Réalisateur : Stuart Gordon
Année de Sortie : 1987
Origine : États-Unis / Italie
Genre : Horreur
Durée : 1h18
Le Roy du Bis : 7/10
Thibaud Savignol : 6/10
Le Syndrome de Peter Pan
Érigé au panthéon du cinéma d’horreur dès son premier essai, Stuart Gordon se voit naturellement confier la réalisation de From Beyond, une nouvelle adaptation lovecraftienne d’Empire Pictures, mais devra auparavant s’acquitter d’un autre projet tourné parallèlement dans un décor mitoyen des studio Dinocita, afin d’économiser sur les frais de production. Dolls naît d’un simple visuel promotionnel destiné à assurer les préventes à l’étranger, pour lequelles Ed Naha, journaliste chez Fangoria, sera missionné d’écrire le scénario comme il l’avait auparavant fait pour Troll, autre succès de la firme en VHS. Comme souvent le producteur Charles Band s’emballe et demande à ce que son film de poupées tueuses soit aussi agressif et gore que Re-Animator, tandis que son réalisateur souhaite aborder le projet comme un conte macabre d’avantage accès sur l’ambiance que sur ses effets chocs. Les deux parties parviennent finalement à un compromis pour livrer ce qui est encore aujourd’hui considéré comme l’un des sommets du genre.
Sur la route des vacances, la famille Bower se retrouve embourbée suite à un violent orage et trouve refuge dans un vieux manoir isolé. Ils sont accueillis par les Hartwick, un couple de collectionneurs chaleureux qui leur offre le gîte et le repas. Le décor est d’un autre temps, les murs sont décrépis et les pièces de vie sont envahies de poupées semblant dévisager les visiteurs. Ces derniers seront bientôt rejoints par deux pétasses chapardeuses en constante rébellion, ainsi que par un homme plus avenant souffrant de toute évidence du syndrome de Peter Pan. Non content de jouir de l’hospitalité de leurs hôtes, les invités les plus malveillants se verront sévèrement châtiés par les jouets possédés de la maison.
Et pour qui a déjà rêvé voir ses parents se faire dévorer par un ours en peluche géant après avoir été puni ou bien de voir ses petits soldats tirer sur les gens, le film se fait un plaisir de le mettre en images. N’allez pas pour autant conclure que Dolls est une comédie horrifique, même s’il sait parfois distiller une bonne dose d’humour noir lors de ses mises à morts. Il y a quand même de quoi développer une véritable pédiophobie face à ces gros contingents de jouets déchaînés et animés en stop motion par David Allen.

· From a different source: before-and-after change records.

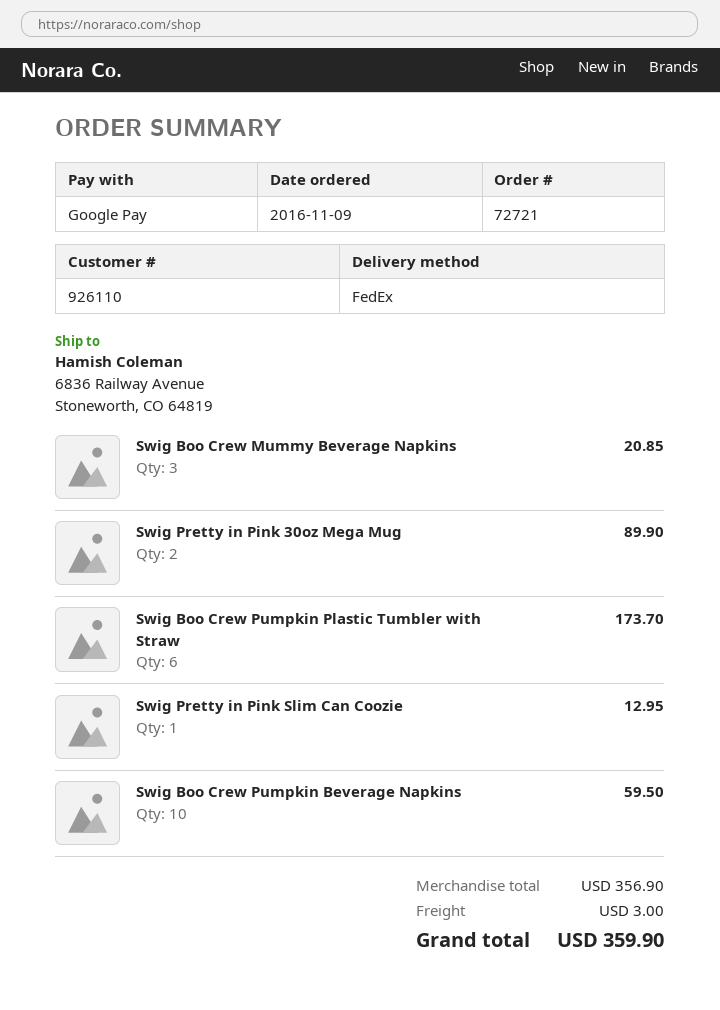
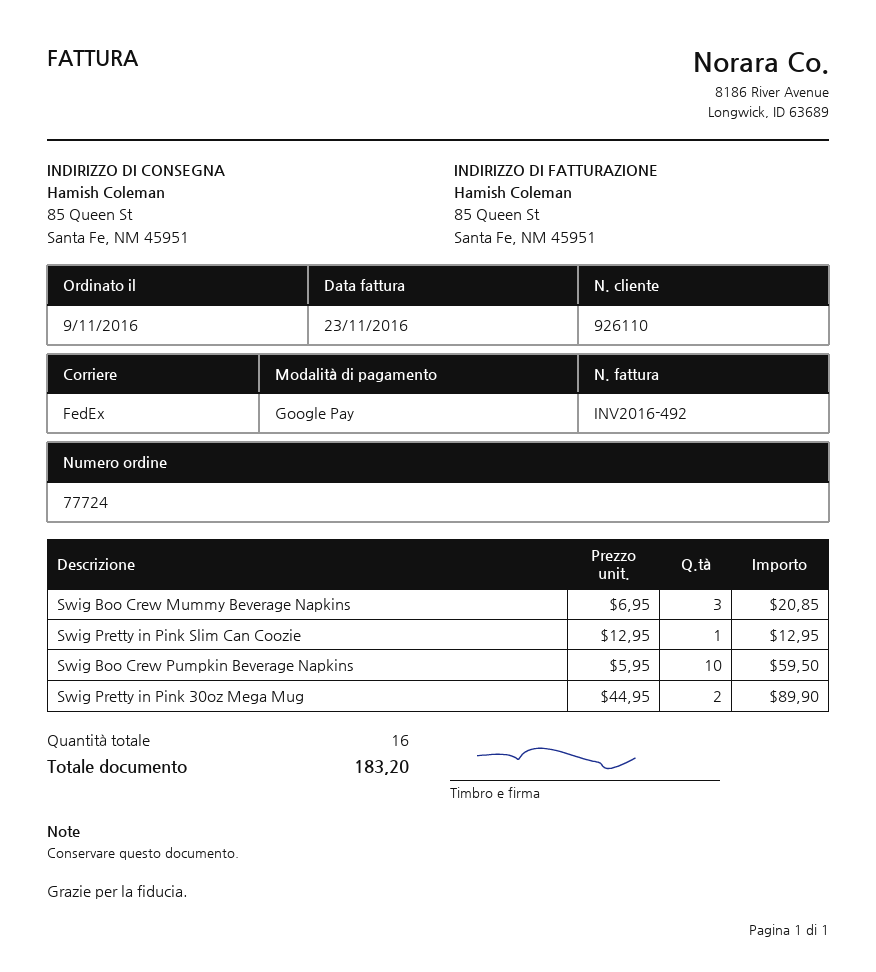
order number: 72721 -> 77724
ship to: 6836 Railway Avenue, Stoneworth, CO 64819 -> 85 Queen St, Santa Fe, NM 45951
Swig Boo Crew Pumpkin Plastic Tumbler with Straw: 6 for 173.70 -> none
shipping: 3.00 -> none
total: 359.90 -> 183.20

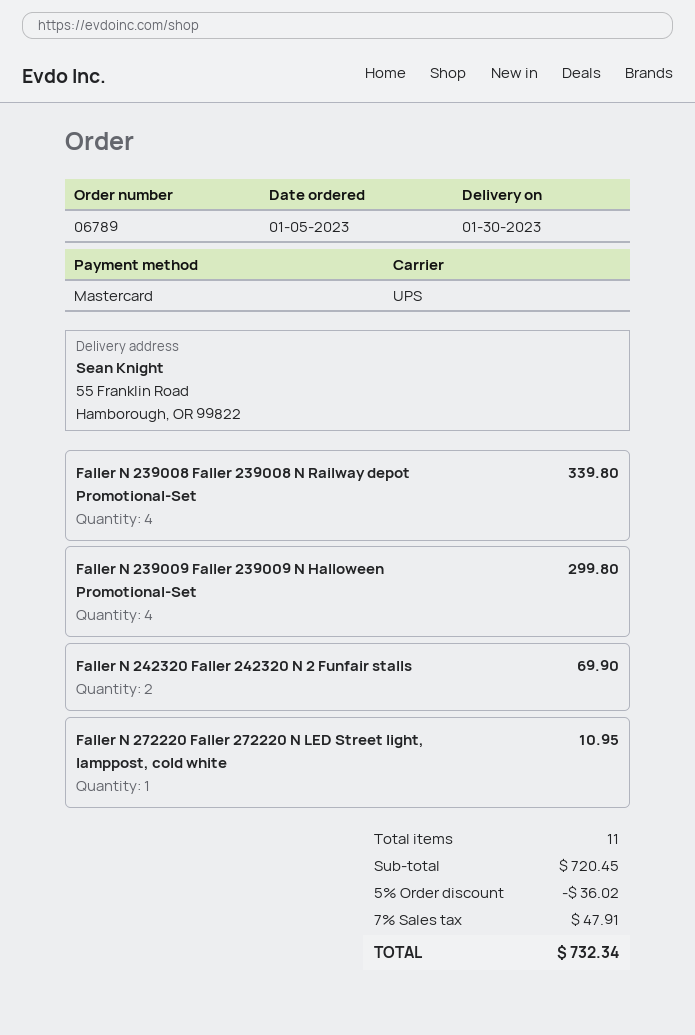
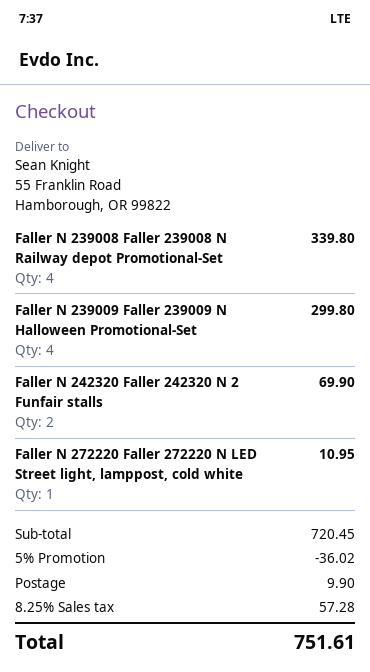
shipping: none -> 9.90
tax: 7% = 47.91 -> 8.25% = 57.28
total: 732.34 -> 751.61

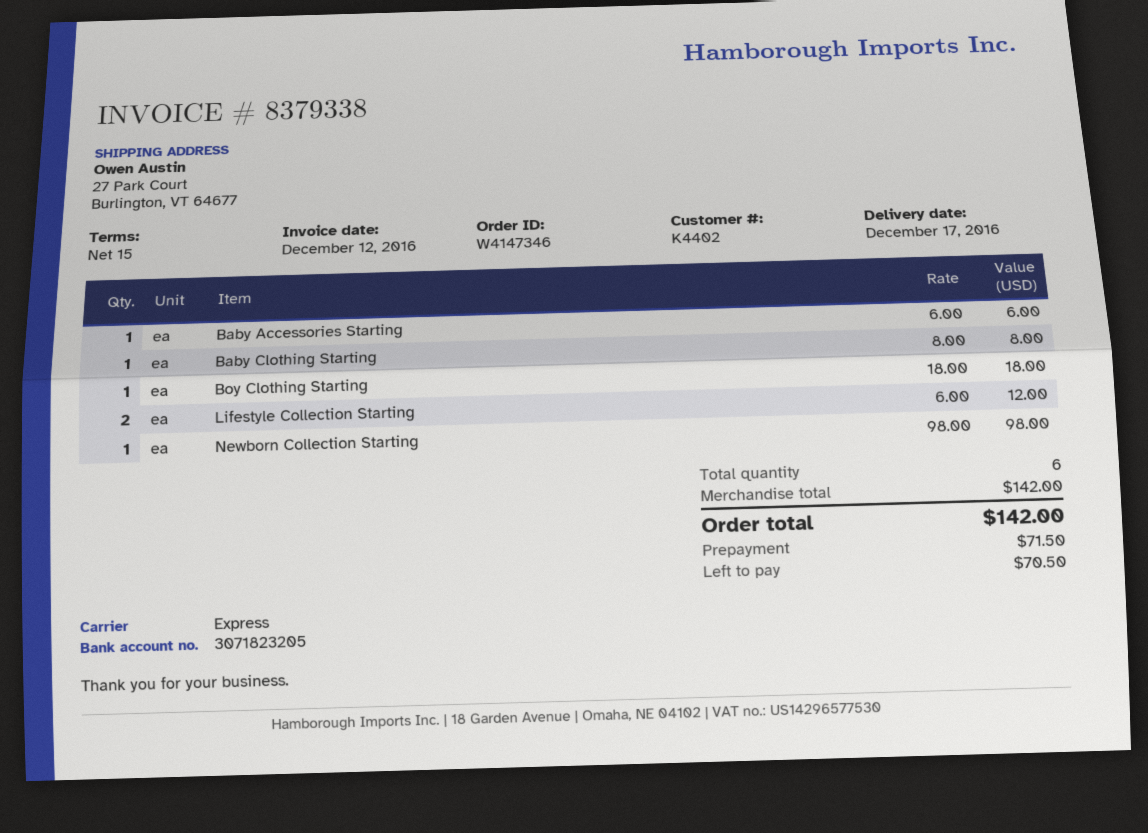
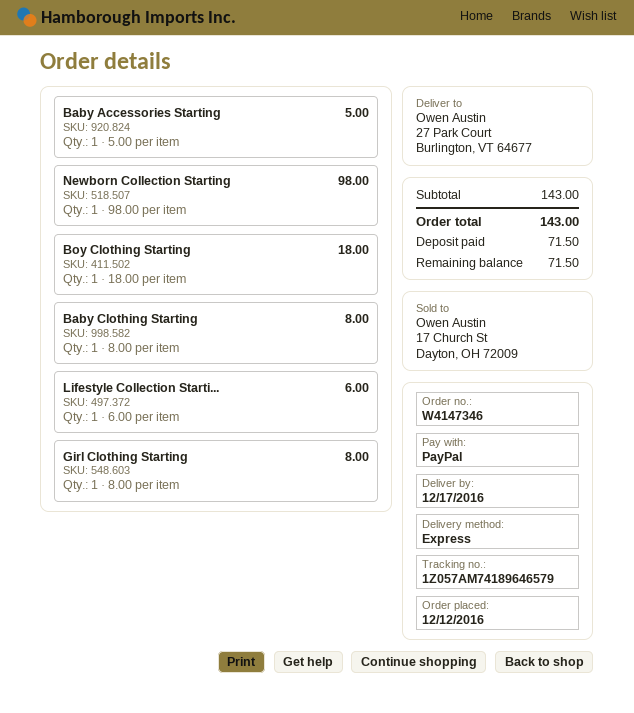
Baby Accessories Starting: 1 x 6.00 = 6.00 -> 1 x 5.00 = 5.00
Lifestyle Collection Starting: 2 x 6.00 = 12.00 -> 1 x 6.00 = 6.00
Girl Clothing Starting: none -> 1 x 8.00 = 8.00
subtotal: 142.00 -> 143.00
total: 142.00 -> 143.00
balance: 70.50 -> 71.50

Imaginez un instant vous retrouver encerclés de tous les côtés par des poupées hargneuses armées de marteaux et de ciseaux, qui vont jusqu’à vous couper les pieds avec une scie ou bien à vous ronger le sang avec leurs dents, et revenez nous dire après que vous vous sentez de taille à tous les affronter en tenue de pyjama. Finalement le film est non seulement un cauchemar pour les plus jeunes, mais également pour les adultes ayant conserver leur âme d’enfant. D’autant qu’il invite le spectateur à mettre de côté son scepticisme et à croire en l’imaginaire et au fantastique. La fin constitue d’ailleurs une chouette morale digne des contes européens, puisque seuls ceux qui ont su préserver leur innocence seront épargnés. Une suite fut à l’époque envisagée mais c’est finalement sous d’autres franchises que son producteur continuera d’exercer son fétichisme exacerbé pour les poupées. Naîtrons une flopée de succédanés mais surtout la saga Puppet Master, qui emprunte le même acteur (Guy Rolfe) dans le rôle de l’enchanteur André Toulon. Comme quoi, on est jamais trop vieux pour jouer avec des poupées, fussent-elles de porcelaine ou bien de chair et de sang.